Front-end code edit data:
──────
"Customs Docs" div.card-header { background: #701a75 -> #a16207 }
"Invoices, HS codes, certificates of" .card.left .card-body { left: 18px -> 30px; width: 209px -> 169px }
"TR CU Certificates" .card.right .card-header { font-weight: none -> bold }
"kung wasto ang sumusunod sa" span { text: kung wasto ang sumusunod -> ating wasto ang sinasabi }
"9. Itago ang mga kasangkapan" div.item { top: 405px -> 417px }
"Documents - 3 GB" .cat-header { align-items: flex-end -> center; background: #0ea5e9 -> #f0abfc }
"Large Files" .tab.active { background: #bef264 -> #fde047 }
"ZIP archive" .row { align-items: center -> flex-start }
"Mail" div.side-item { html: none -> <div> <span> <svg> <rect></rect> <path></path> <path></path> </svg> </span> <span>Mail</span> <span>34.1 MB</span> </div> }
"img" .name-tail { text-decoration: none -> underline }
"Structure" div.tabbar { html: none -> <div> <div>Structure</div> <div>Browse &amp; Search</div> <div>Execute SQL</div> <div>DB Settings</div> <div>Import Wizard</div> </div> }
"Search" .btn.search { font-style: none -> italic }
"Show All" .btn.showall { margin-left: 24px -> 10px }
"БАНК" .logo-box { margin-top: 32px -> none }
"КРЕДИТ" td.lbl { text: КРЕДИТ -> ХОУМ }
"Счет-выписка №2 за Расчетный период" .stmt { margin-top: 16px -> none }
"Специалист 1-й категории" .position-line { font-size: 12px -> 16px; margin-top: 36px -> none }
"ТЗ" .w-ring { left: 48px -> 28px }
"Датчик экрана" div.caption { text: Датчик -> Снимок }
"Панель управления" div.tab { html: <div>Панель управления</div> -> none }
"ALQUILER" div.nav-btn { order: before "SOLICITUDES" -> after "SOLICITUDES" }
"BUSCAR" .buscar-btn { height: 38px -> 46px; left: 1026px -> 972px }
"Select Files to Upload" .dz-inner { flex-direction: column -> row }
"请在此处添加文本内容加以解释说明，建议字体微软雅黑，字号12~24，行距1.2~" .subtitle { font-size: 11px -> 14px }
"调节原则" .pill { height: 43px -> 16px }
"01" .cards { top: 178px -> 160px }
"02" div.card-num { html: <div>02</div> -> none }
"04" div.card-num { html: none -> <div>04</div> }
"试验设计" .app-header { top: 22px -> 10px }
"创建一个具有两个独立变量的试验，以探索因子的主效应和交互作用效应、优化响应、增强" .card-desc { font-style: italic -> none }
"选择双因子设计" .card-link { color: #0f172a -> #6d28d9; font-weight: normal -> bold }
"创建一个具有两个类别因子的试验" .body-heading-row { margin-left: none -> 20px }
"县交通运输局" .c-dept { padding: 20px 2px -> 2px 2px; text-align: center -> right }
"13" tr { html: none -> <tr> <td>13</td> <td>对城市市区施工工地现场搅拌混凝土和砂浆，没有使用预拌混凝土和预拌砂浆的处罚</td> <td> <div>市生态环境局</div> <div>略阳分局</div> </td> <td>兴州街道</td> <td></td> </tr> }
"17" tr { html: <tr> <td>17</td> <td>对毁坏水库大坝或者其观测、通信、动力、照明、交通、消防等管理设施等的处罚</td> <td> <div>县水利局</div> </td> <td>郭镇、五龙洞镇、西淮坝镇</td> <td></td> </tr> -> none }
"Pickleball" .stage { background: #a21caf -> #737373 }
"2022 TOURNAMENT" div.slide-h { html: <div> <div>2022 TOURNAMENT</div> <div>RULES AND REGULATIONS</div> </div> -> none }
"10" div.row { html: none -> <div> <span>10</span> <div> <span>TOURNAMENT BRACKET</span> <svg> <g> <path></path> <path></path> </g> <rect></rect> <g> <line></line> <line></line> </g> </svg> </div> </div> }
──────
What the task requires =>
Both the line containing "html: <div>Панель управления</div>" and the line containing "color: #0f172a ->" belong in the answer. Print them and every line above that falls between them exactly, and no others.

Task answer =>
"Панель управления" div.tab { html: <div>Панель управления</div> -> none }
"ALQUILER" div.nav-btn { order: before "SOLICITUDES" -> after "SOLICITUDES" }
"BUSCAR" .buscar-btn { height: 38px -> 46px; left: 1026px -> 972px }
"Select Files to Upload" .dz-inner { flex-direction: column -> row }
"请在此处添加文本内容加以解释说明，建议字体微软雅黑，字号12~24，行距1.2~" .subtitle { font-size: 11px -> 14px }
"调节原则" .pill { height: 43px -> 16px }
"01" .cards { top: 178px -> 160px }
"02" div.card-num { html: <div>02</div> -> none }
"04" div.card-num { html: none -> <div>04</div> }
"试验设计" .app-header { top: 22px -> 10px }
"创建一个具有两个独立变量的试验，以探索因子的主效应和交互作用效应、优化响应、增强" .card-desc { font-style: italic -> none }
"选择双因子设计" .card-link { color: #0f172a -> #6d28d9; font-weight: normal -> bold }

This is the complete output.